Honey in the Wound is Jiyoung Han's debut novel, and it is remarkable. Han follows several generations of one Korean family across the twentieth century, from the mountain villages of 1902 all the way to modern Seoul and Tokyo. The women of this family carry gifts that are magical. A sister transforms into a tiger to protect her family. A mother's voice compels anyone around her to speak the truth. A granddaughter sees into the dreams of those she loves. And at the center of it all, Young-Ja, who cooks her emotions into everything she makes.

Here is what struck me about those gifts. They are not fantasy inventions pulled from thin air. They are the things mothers do every single day, turned up to their fullest possible power. We become fierce as tigers when our children are threatened. We coax and soothe and somehow get the truth when needed. We cook with everything we feel and the people we feed know it. We lie awake reading the moods and hearts of the people we love. Han took the invisible labor and love of ordinary women and made it visible, made it magic, and made it matter. In a story about women who were stripped of every form of power imaginable, that choice is profound.

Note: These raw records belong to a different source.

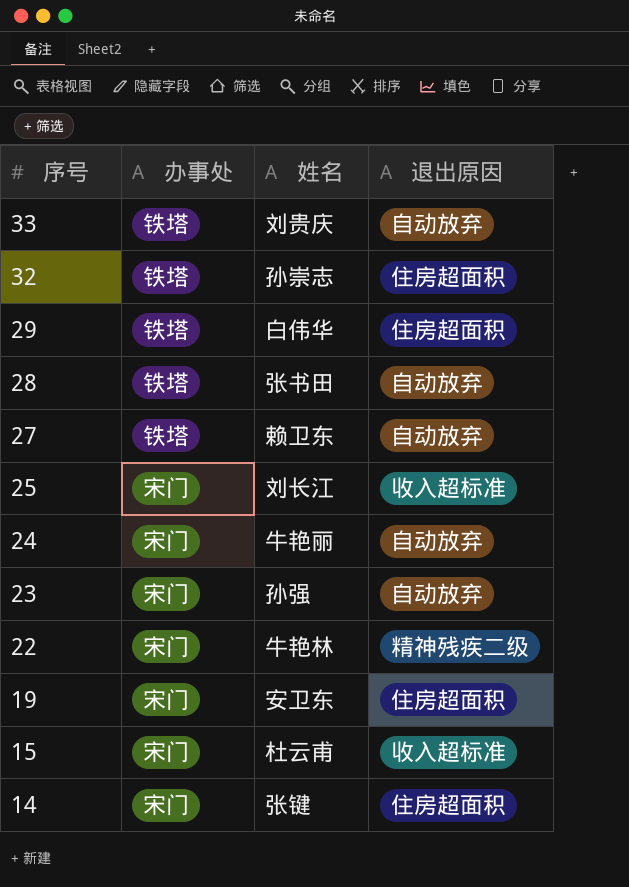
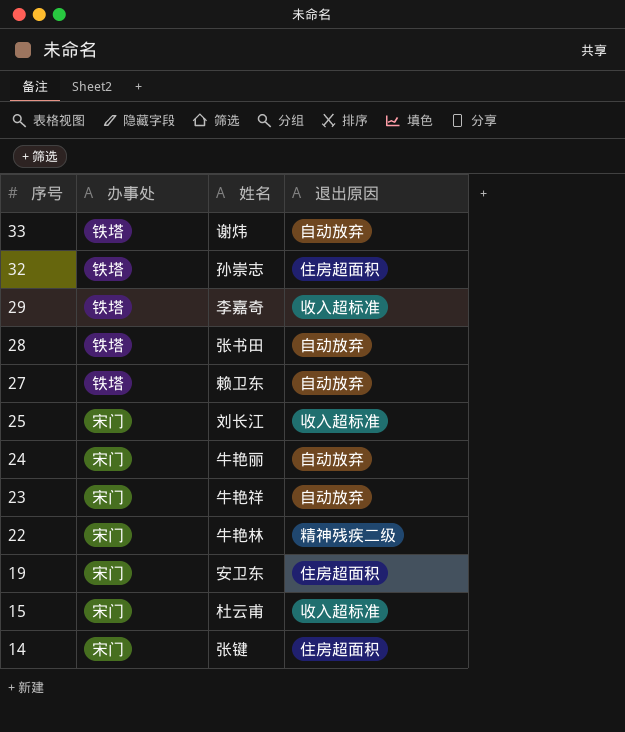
33 | 姓名: 刘贵庆 -> 谢炜
29 | 姓名: 白伟华 -> 李嘉奇
29 | 退出原因: 住房超面积 -> 收入超标准
23 | 姓名: 孙强 -> 牛艳祥

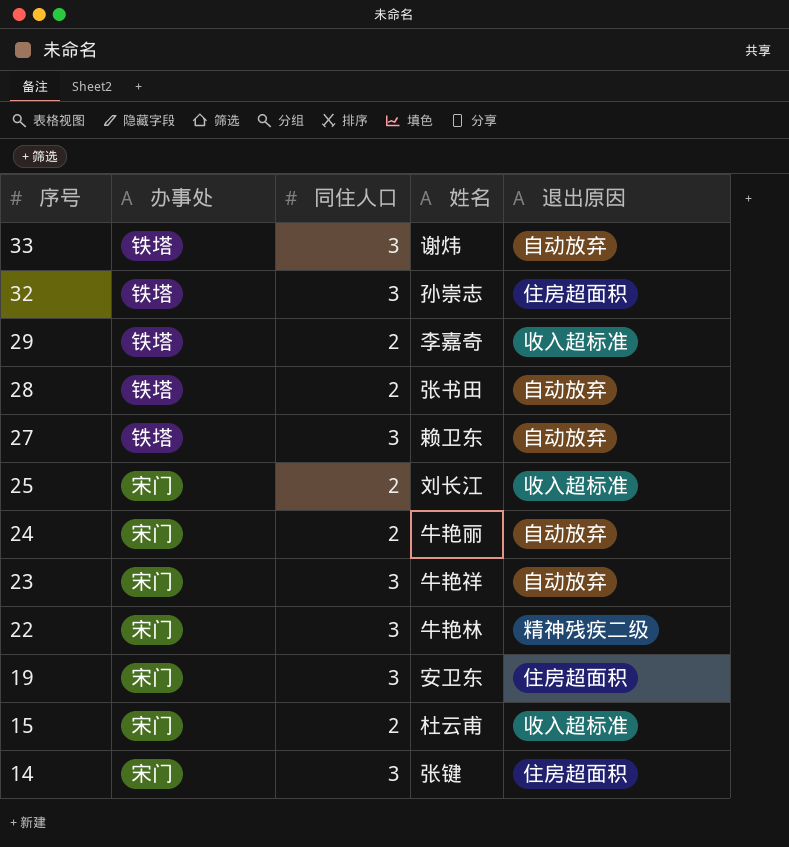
column 同住人口 | position: none -> 3

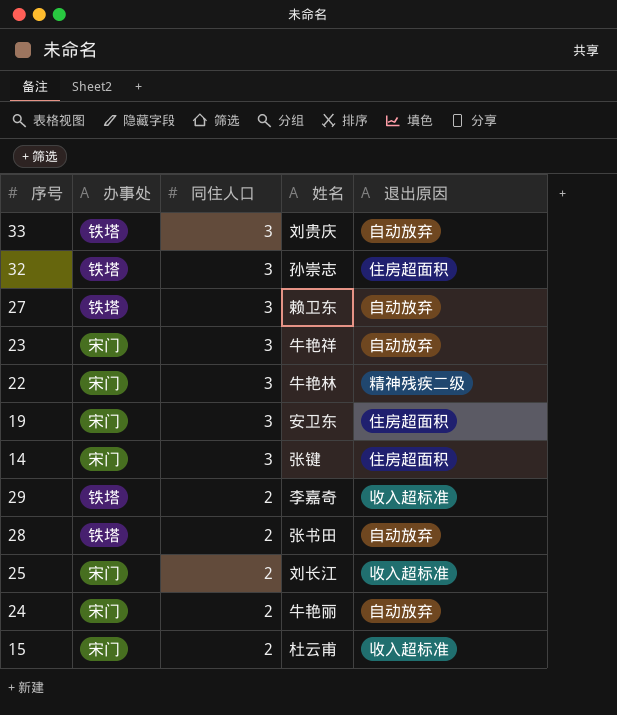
row order: 序号 descending -> 同住人口 descending
33 | 姓名: 谢炜 -> 刘贵庆

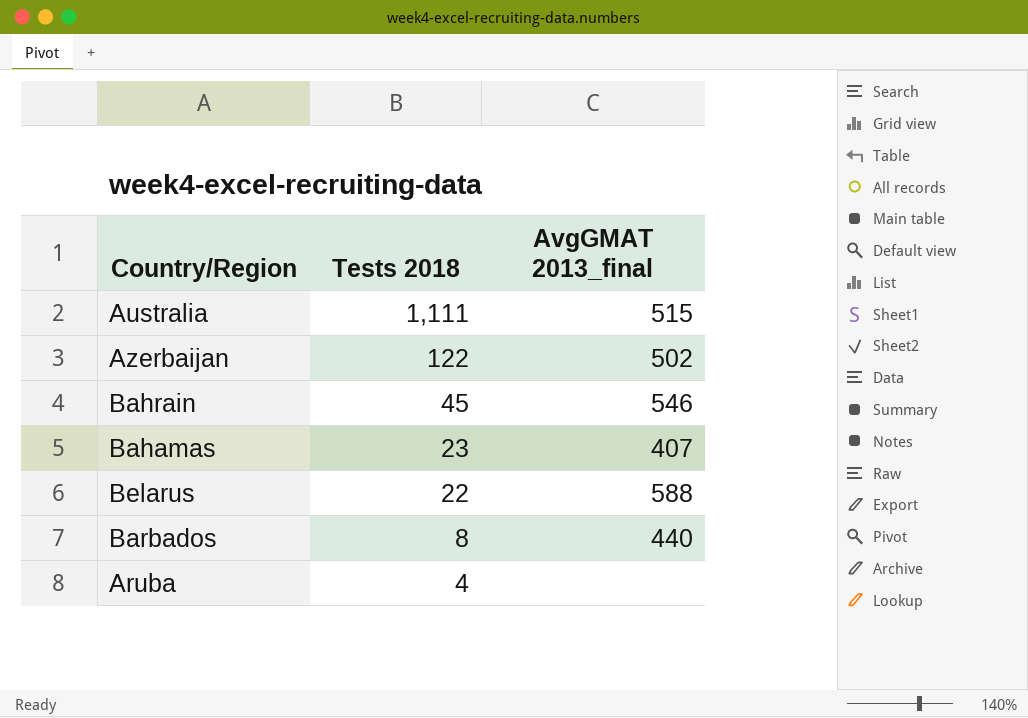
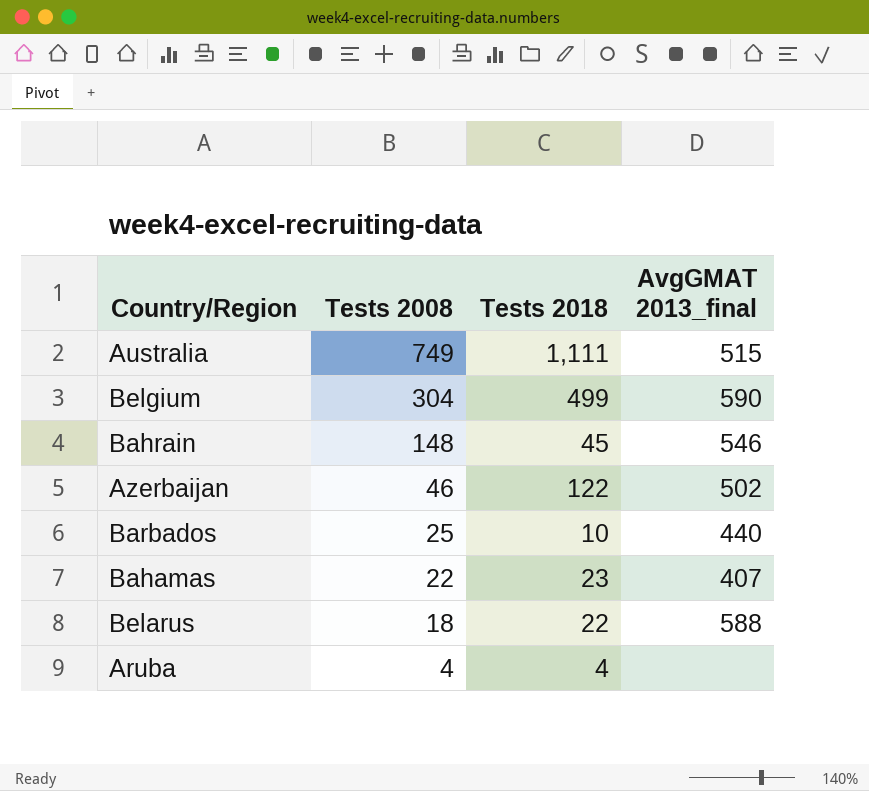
row order: Tests 2018 descending -> Tests 2008 descending
column Tests 2008 | position: none -> 2
row Belgium: none -> 304 | 499 | 590
Barbados | Tests 2018: 8 -> 10

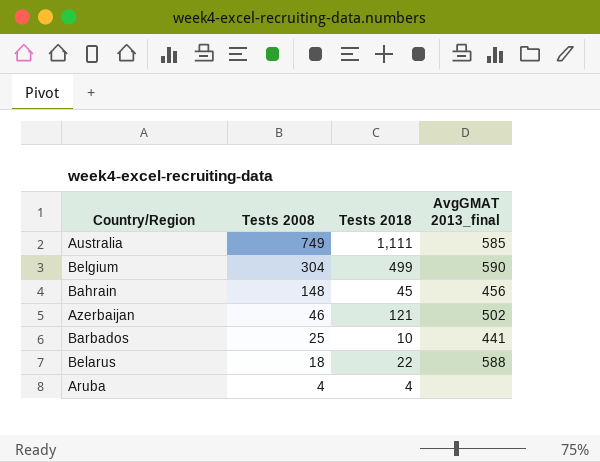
row Bahamas: 22 | 23 | 407 -> none
Australia | AvgGMAT 2013_final: 515 -> 585
Bahrain | AvgGMAT 2013_final: 546 -> 456
Azerbaijan | Tests 2018: 122 -> 121
Barbados | AvgGMAT 2013_final: 440 -> 441

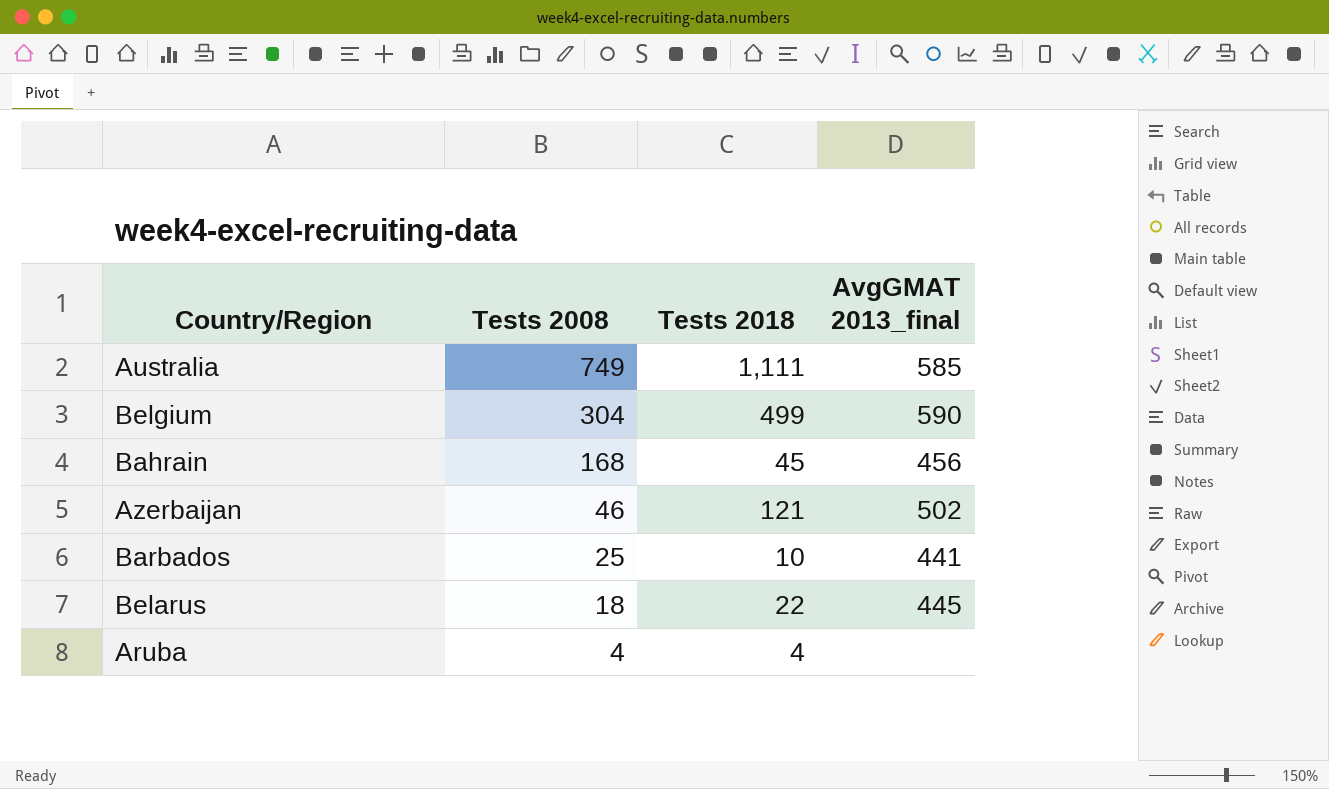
Bahrain | Tests 2008: 148 -> 168
Belarus | AvgGMAT 2013_final: 588 -> 445

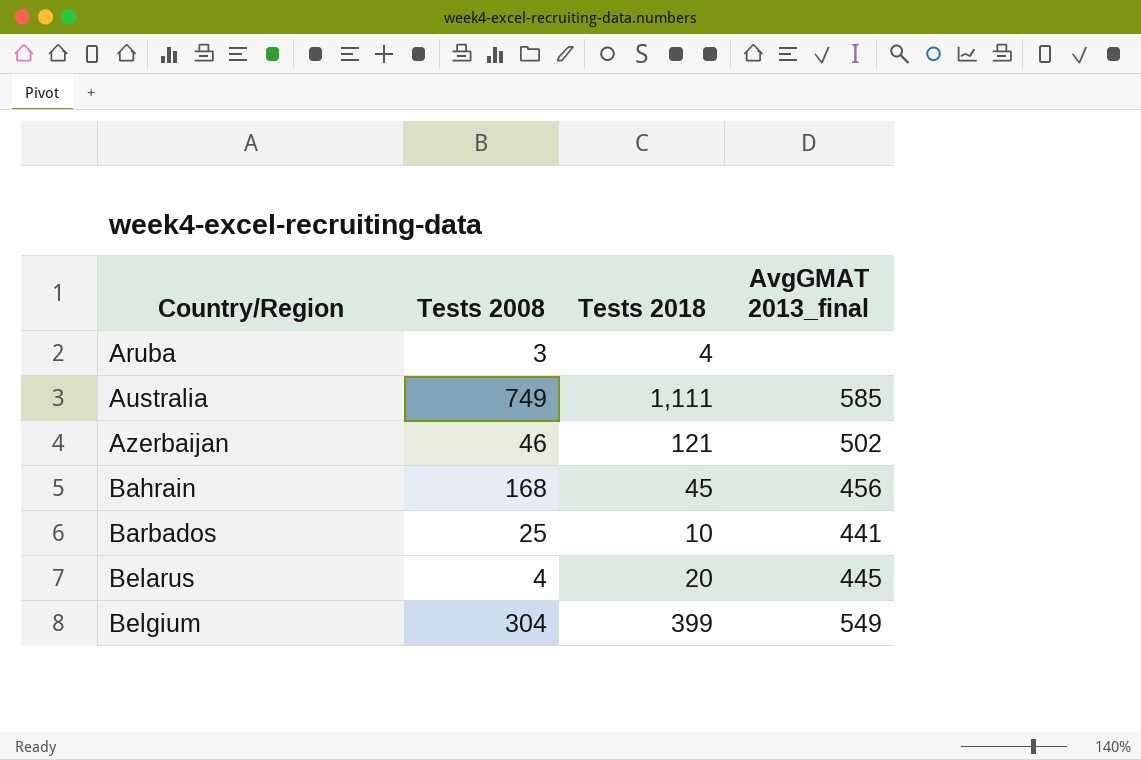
row order: Tests 2008 descending -> Country/Region ascending
Aruba | Tests 2008: 4 -> 3
Belarus | Tests 2008: 18 -> 4
Belarus | Tests 2018: 22 -> 20
Belgium | Tests 2018: 499 -> 399
Belgium | AvgGMAT 2013_final: 590 -> 549

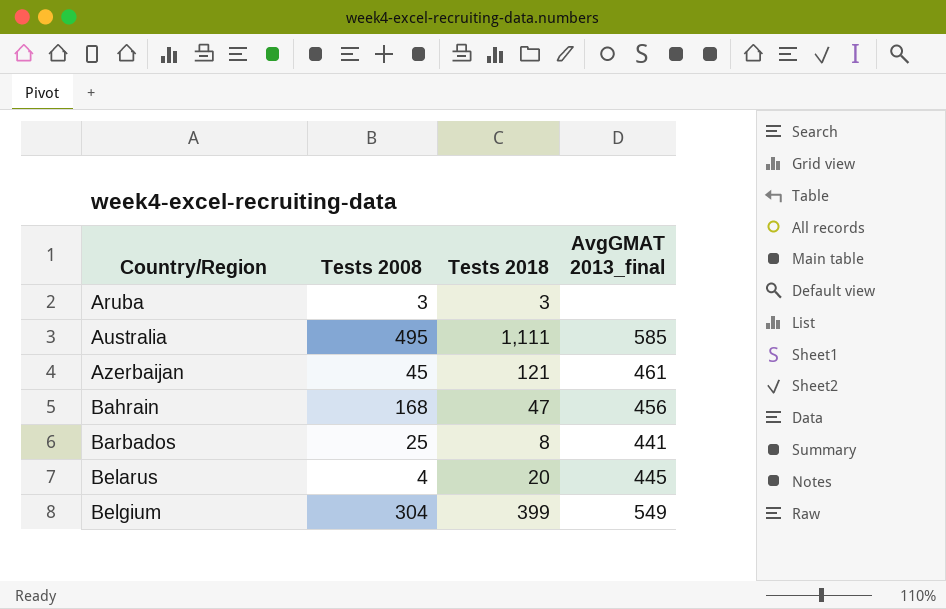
Aruba | Tests 2018: 4 -> 3
Australia | Tests 2008: 749 -> 495
Azerbaijan | Tests 2008: 46 -> 45
Azerbaijan | AvgGMAT 2013_final: 502 -> 461
Bahrain | Tests 2018: 45 -> 47
Barbados | Tests 2018: 10 -> 8

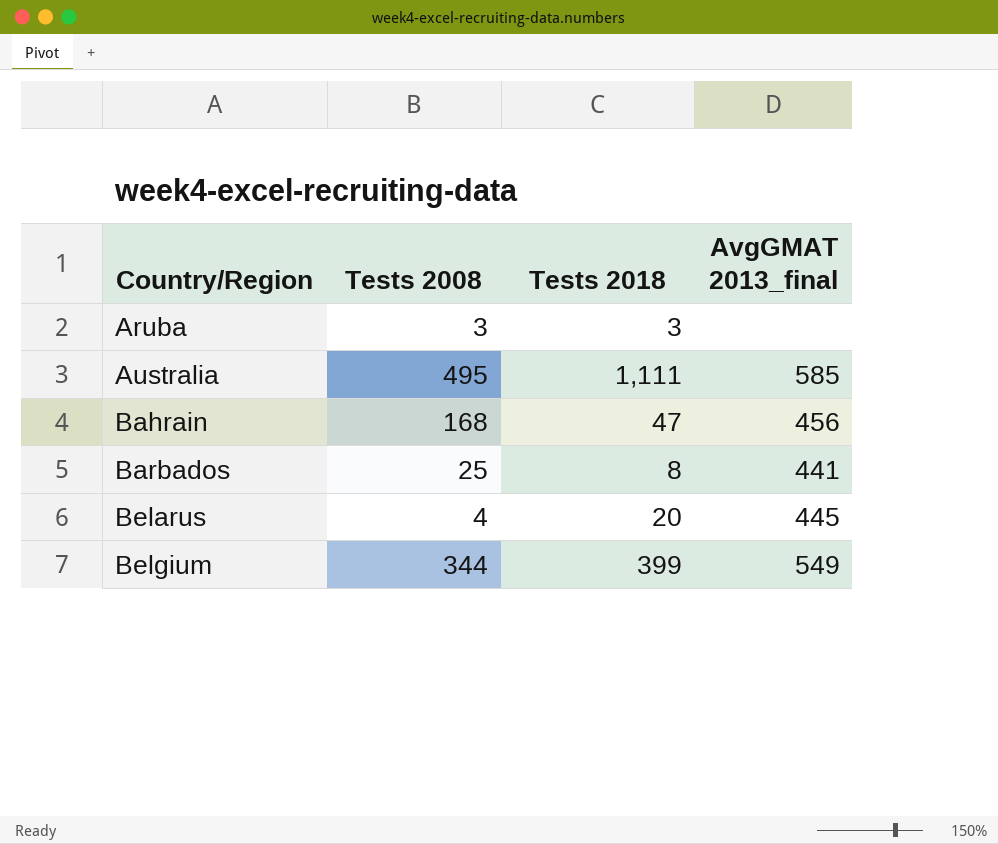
row Azerbaijan: 45 | 121 | 461 -> none
Belgium | Tests 2008: 304 -> 344

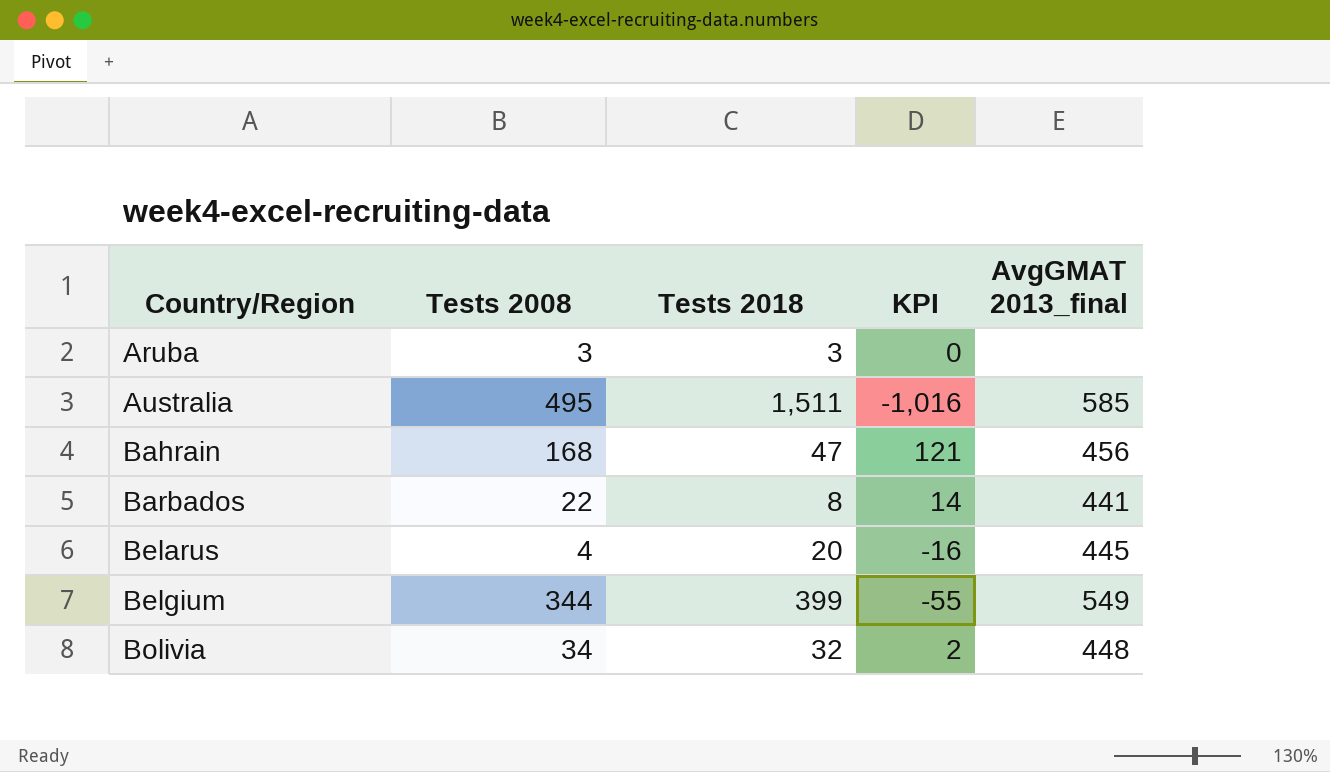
column KPI | formula: none -> [Tests 2008] - [Tests 2018]
Australia | Tests 2018: 1,111 -> 1,511
Barbados | Tests 2008: 25 -> 22
row Bolivia: none -> 34 | 32 | 2 | 448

Young-Ja is the character who stayed with me. Her arc from a warm and sunlit childhood to what the Imperial Army does to her and to thousands of women like her is devastating. Han does not try to soften what happened to the comfort women. Their stories are brutal. What happened to them was brutal. These things happened. We cannot forget.

Han's prose is beautiful and devastating. Her words take you through the story so you can witness what happened and understand the stories of the women who endured  and those lost through this atrocity.  It makes you understand the shame the women were forced to carry afterwards.

Though I understand why people will reach for that comparison, this is not Pachinko. This book carries a heavier load. It sits closer to White Chrysanthemums and One Left in what it asks of you and what it gives back. It is historical fiction that refuses to let history stay abstract.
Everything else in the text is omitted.